Hoffman wrote down what she knew. The first story she wrote that was accepted appeared in a Chicken Soup anthology titled “A Cup of Comfort for Families Affected by Alzheimer’s Disease,” and her second was about kids heading off to college. .
These days, as a member of the “Chicken Soup” family, Hoffman keeps tabs on the Chicken Soup website — chickensoup.com — which lists upcoming book titles and deadlines. (Soon-to-be-released editions will feature topics like “How Stepping Out of My Comfort Zone Changed Me,” “Advice That Changed My Life,” and “Crazy, Quirky, Goofy, Lovable, Fun Families.” )
“Usually I have a personal story on whatever topic they suggest,” Hoffman said.
She sticks to the book series’ guidelines for submissions: “First of all, it has to be true,” she said. “Second, it has to be your story, not someone else’s. Of course, there has to be a satisfying beginning, middle, and end, and it has to create some emotion in the reader, even if it doesn’t. It’s just curiosity.
Authors whose stories are published — stories are typically under 1,200 words — are paid $200 and given 10 free copies of the book in which their accepted story appears. The Chicken Soup publisher has non-exclusive rights to accepted stories, meaning the authors retain ownership of the story – but it may be reused in any future Chicken Soup book title or related product.
“Sometimes I get comments about my ‘Chicken Soup’ stories,” Hoffman said. “A man from Saudi Arabia once wrote to me that he appreciated my essay. More often, however, I get comments on my stories that have been seen on an ezine where the reader can leave a comment.
In total, more than 400 of Hoffman’s works have been published in various forms – in regional magazines, places of inspiration or online magazines on the art of writing.
“I’ve also written travel articles that have appeared in magazines like ‘Northwest’ or online magazines like ‘Raleigh and Co.’,” she said. “Sometimes I’m entrusted with an article from ‘The Old Schoolhouse Magazine, which is a periodical for homeschooling parents.’
The Chicken Soup website receives hundreds of story submissions every day, so Hoffman considers herself a “prolific” writer for the series. She usually submits one story, sometimes more, for most new titles announced by the company. Only about one in 50 papers submitted is accepted for publication; she tends to focus on humorous stories, saying she’s not as good at the saddest stories, though she’s had her share of sadness.

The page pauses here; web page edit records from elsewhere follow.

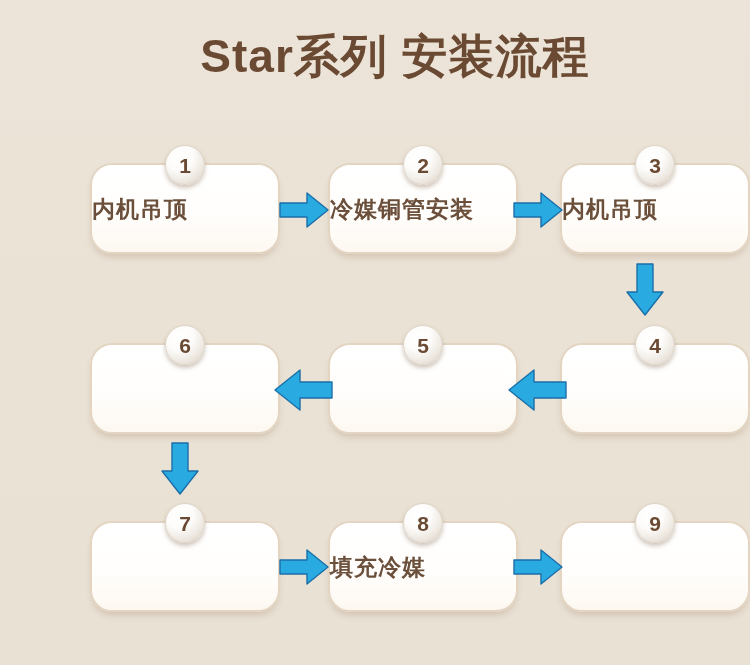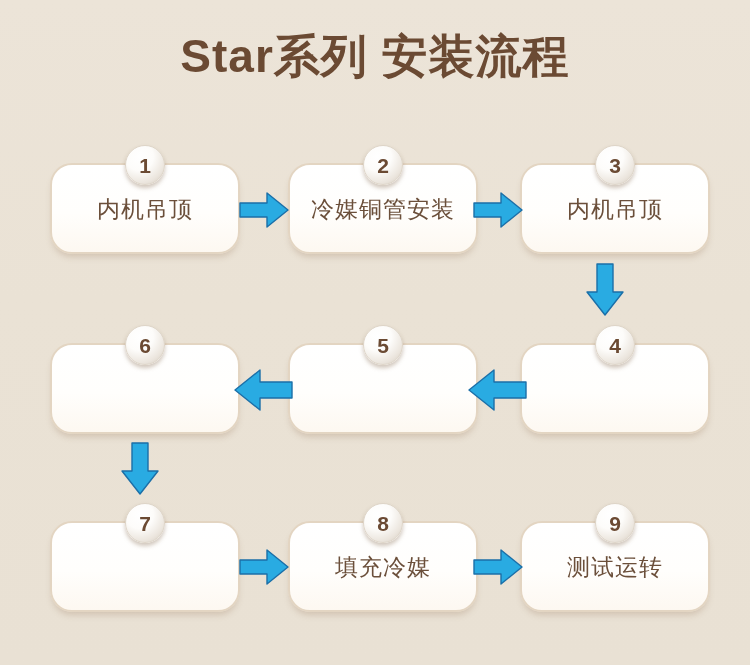"Star系列 安装流程" .canvas { margin-left: none -> 40px }
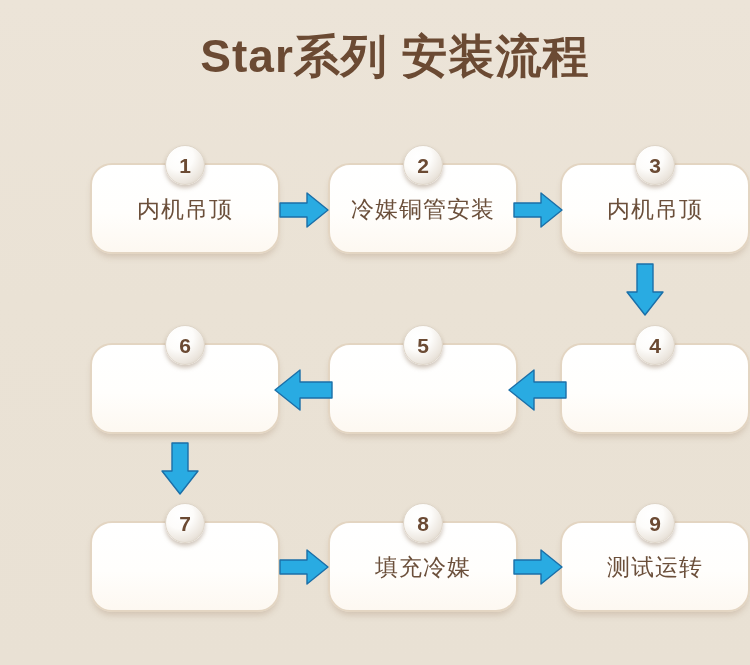"内机吊顶" .node-label { font-weight: normal -> bold; text-align: center -> left }
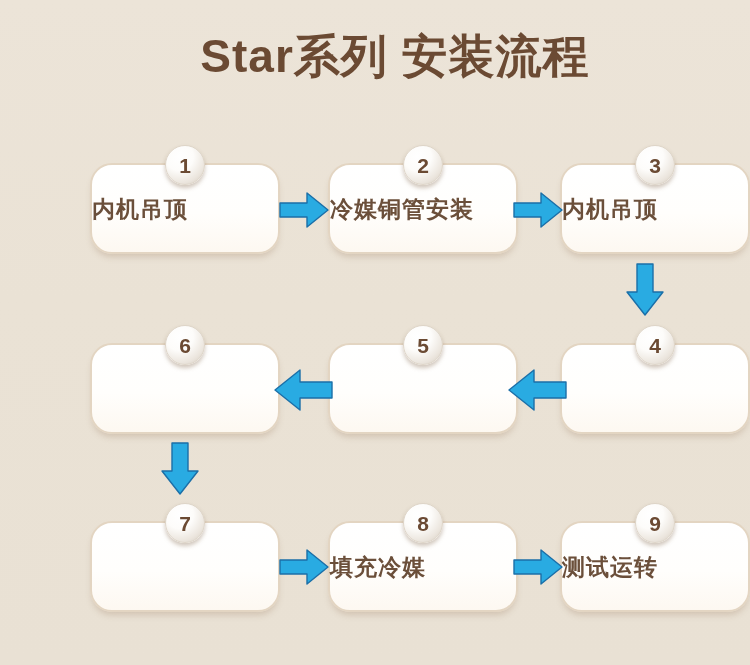"测试运转" div.node-label { html: <div>测试运转</div> -> none }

“Editors said they liked my humor,” she said. “They love my humorous, conversational style pieces. I find it harder to write poignant things.
She will share stories orally with friends, sharing anecdotes and experiences.
“And if they laugh about it, I think it might be something I could write,” Hoffman said.
Writing doesn’t take long – maybe 30 minutes, maybe 90. Editing takes longer, but she tries not to overthink or overanalyze the finished product. She doesn’t write every day, but takes pen to paper when the idea arises.
Right now, she’s waiting to hear about a few stories she’s submitted for future editions of “Chicken Soup.”
And her advice for budding writers considering joining her as the author of “Chicken Soup”?
“I would tell them not to be afraid to write a true story,” Hoffman said. “And do it. Submit it without thinking too much about it. Don’t let anxiety dash your hopes. If you don’t succeed, try, try again.
Bill Horner III can be contacted at [email protected] or @billthethird.